Be Smart About How You Use Your Smartphone: Your Mental Health Is On The Line

 

Technology can be our best friend, and technology can also be the biggest party popper of our lives. It interrupts our story, interrupts our ability to have a thought or daydream, to imagine something wonderful, because we’re too busy bridging the walk from the cafeteria back to our office on the cellphone. – Steven Spielberg

My daughter in college, like most of her generation, seems addicted to her smartphone.  She pulls it out of her back pocket like a gunslinger from the wild west.

Not necessarily talking on it, but texting.  All the time. Every day. Like all her friends. When not pecking away, they’re on their laptops watching YouTube videos (no T.V., please!) or surfing the web on their mental boogie boards.

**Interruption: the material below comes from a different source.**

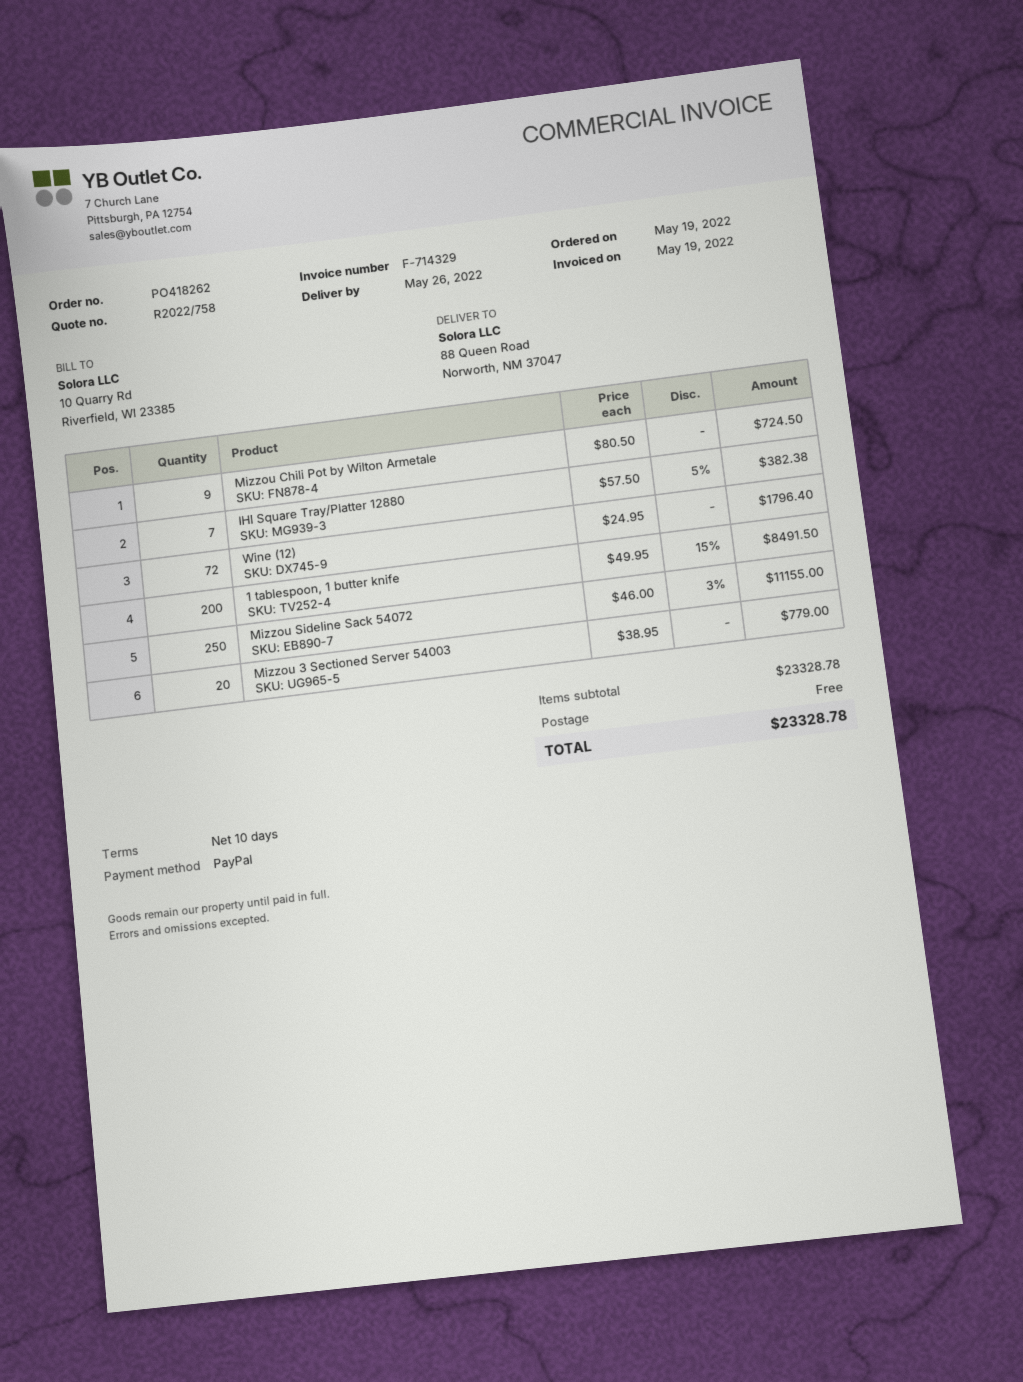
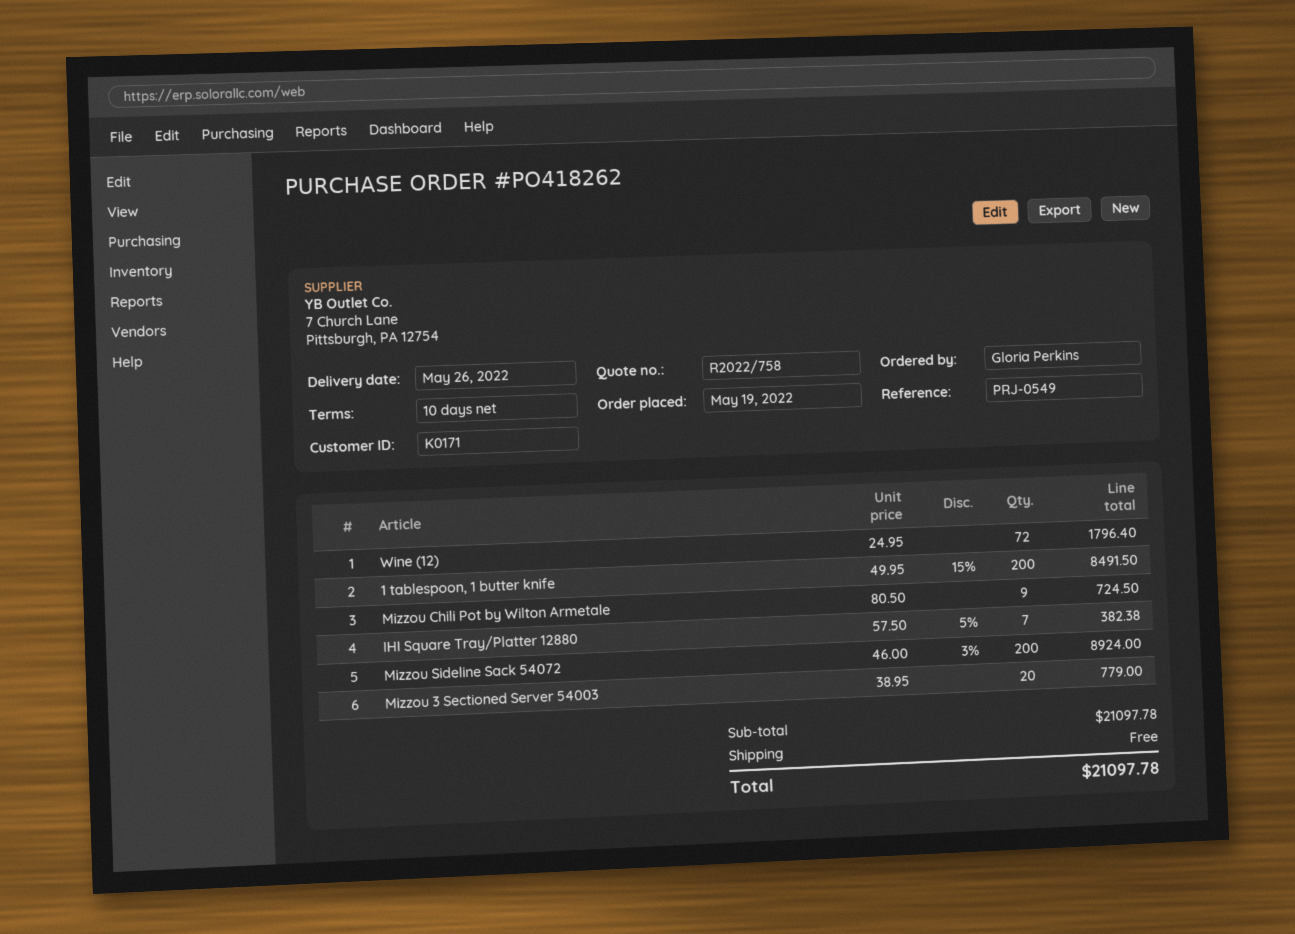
Mizzou Sideline Sack 54072: 250 x 46.00 - 3% = 11155.00 -> 200 x 46.00 - 3% = 8924.00
subtotal: 23328.78 -> 21097.78
total: 23328.78 -> 21097.78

I like to think that I am not addicted to my phone.  And I guess, by comparison, to my 19-year old daughter, I’m am not.  I am on it about 2-hours per day. The average teenager spends about 9 hours a day consuming social media and music on their phones – often while doing other activities like studying for school.  And anxiety and depression rates are skyrocketing since the introduction of smartphones.

What About Adults?

The New York Times reports, “Most people now check their smartphones 150 times per day or every six minutes.” Furthermore, “46 percent of users now say that their devices are something they “couldn’t live without.”

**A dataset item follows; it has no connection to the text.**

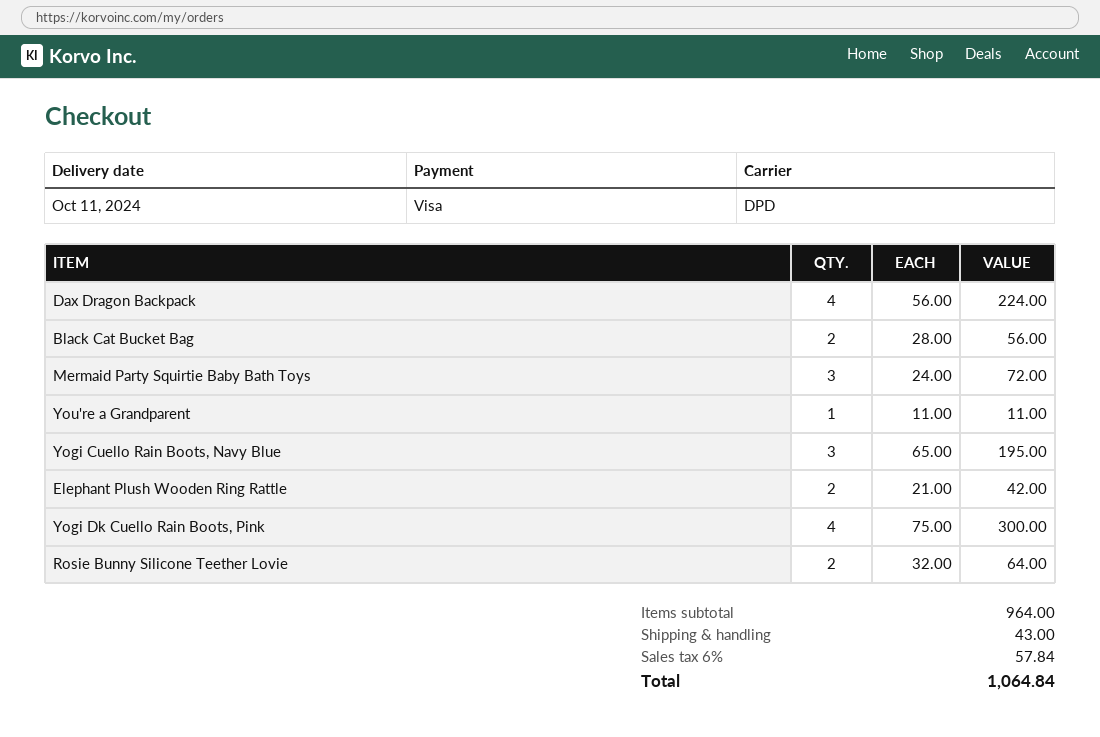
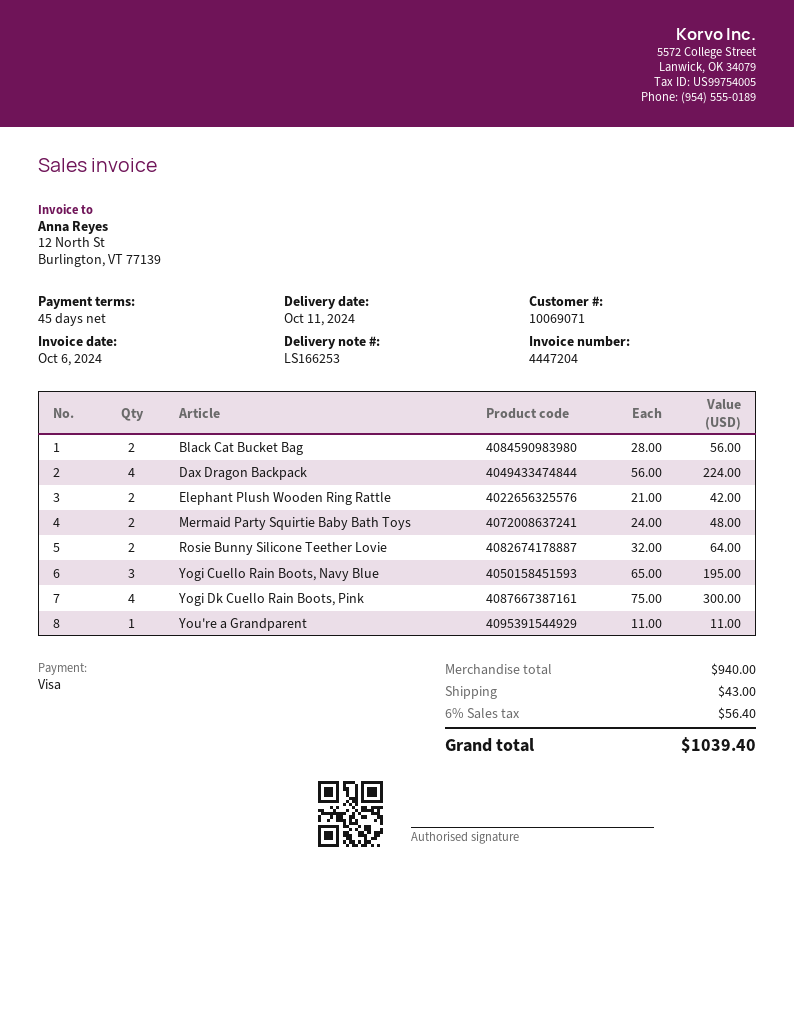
Mermaid Party Squirtie Baby Bath Toys: 3 x 24.00 = 72.00 -> 2 x 24.00 = 48.00
subtotal: 964.00 -> 940.00
tax: 6% = 57.84 -> 6% = 56.40
total: 1064.84 -> 1039.40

I have have a love/hate relationship with my phone and laptop.  They go everywhere with me. It makes my life more convenient and better in many ways.  But it’s also true that it can hurt my physical and mental health.  And likely yours.

With depressed or anxious (or bored), I spend a lot of time hopping around the web for something to distract me. This can be a distraction from the pain.  What’s wrong with that?  Living with depression can be a lonely road to walk.  What I need most are other people. Not mental health apps.

Psychologist Chris Willard writes, “Our phones can be our greatest enemy or greatest friend. While they can save us time and energy, educate and entertain us, and keep us safe in emergencies, they can also distract us from the things we need in life to stay happy and healthy.”

And that distraction is often more than a casual annoyance. That’s because everything from our newsfeeds to our cell phone’s notification style follows proven algorithms that aim to keep us attached. As with slot machines, our phones train us to crave the next exciting, momentary distraction, and get sucked into checking every moment we are bored. Quite literally, phones are designed to fix our attention on the screen, not to promote healthy behavior.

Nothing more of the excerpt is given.